*** Opening of Task input ***

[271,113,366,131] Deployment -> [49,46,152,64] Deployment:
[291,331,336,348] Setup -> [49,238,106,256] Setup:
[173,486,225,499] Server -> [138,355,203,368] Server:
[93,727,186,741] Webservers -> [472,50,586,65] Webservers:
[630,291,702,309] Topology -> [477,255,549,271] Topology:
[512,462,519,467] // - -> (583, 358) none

*** Close of Task input ***
*** Opening of Task input ***

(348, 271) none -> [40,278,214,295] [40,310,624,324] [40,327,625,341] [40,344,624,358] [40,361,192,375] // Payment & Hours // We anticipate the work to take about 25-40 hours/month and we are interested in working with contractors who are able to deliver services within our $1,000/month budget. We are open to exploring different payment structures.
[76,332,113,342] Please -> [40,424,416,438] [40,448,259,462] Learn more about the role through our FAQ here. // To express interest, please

*** Close of Task input ***
*** Opening of Task input ***

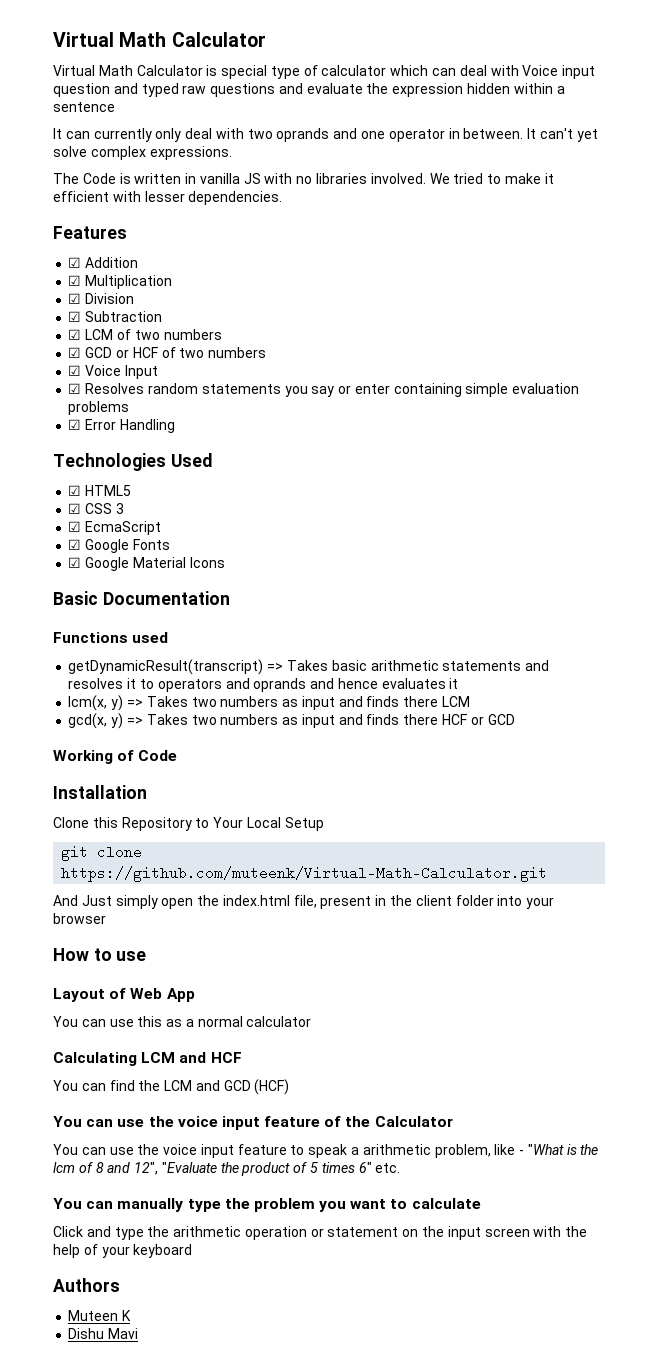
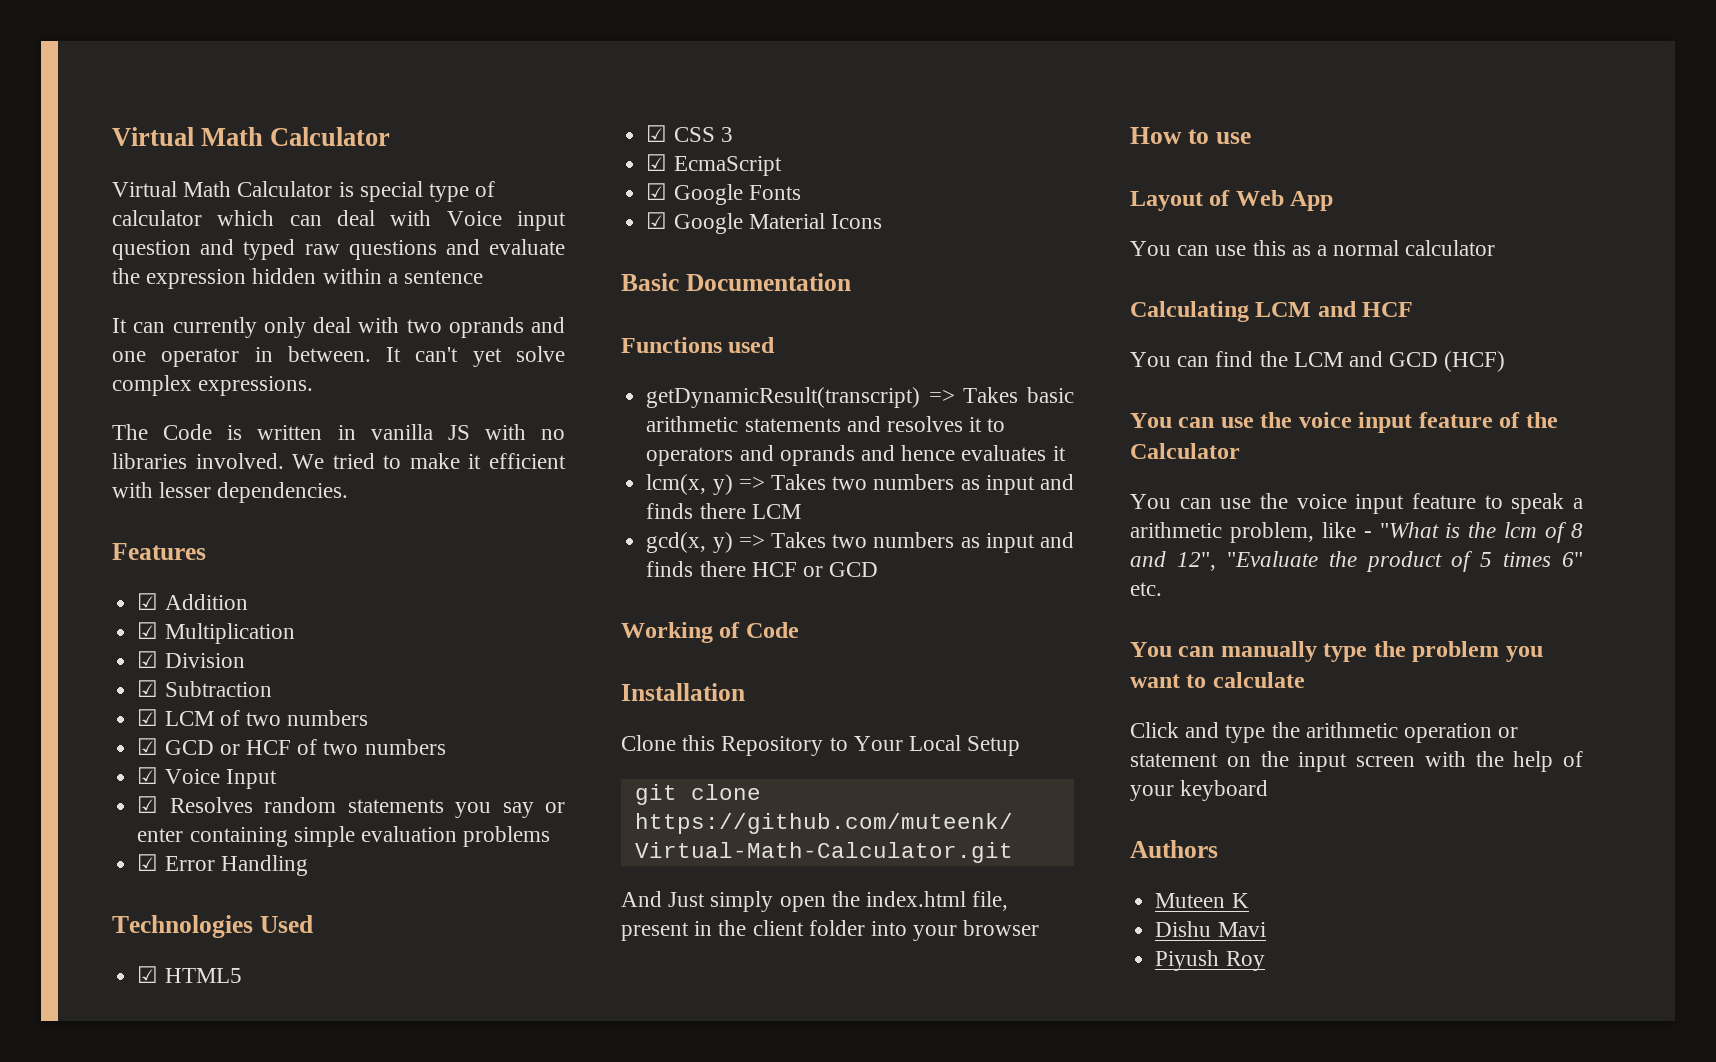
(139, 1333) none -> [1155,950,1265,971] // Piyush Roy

*** Close of Task input ***

• _Exercise details_: The stretch of entries above that starts with the line containing "[271,113,366,131] Deployment ->" and goes on through the line containing "[512,462,519,467] // - -> (583, 358) none" is to be transcribed exactly, and no other line is to be transcribed.

• _Task output_:
[271,113,366,131] Deployment -> [49,46,152,64] Deployment:
[291,331,336,348] Setup -> [49,238,106,256] Setup:
[173,486,225,499] Server -> [138,355,203,368] Server:
[93,727,186,741] Webservers -> [472,50,586,65] Webservers:
[630,291,702,309] Topology -> [477,255,549,271] Topology:
[512,462,519,467] // - -> (583, 358) none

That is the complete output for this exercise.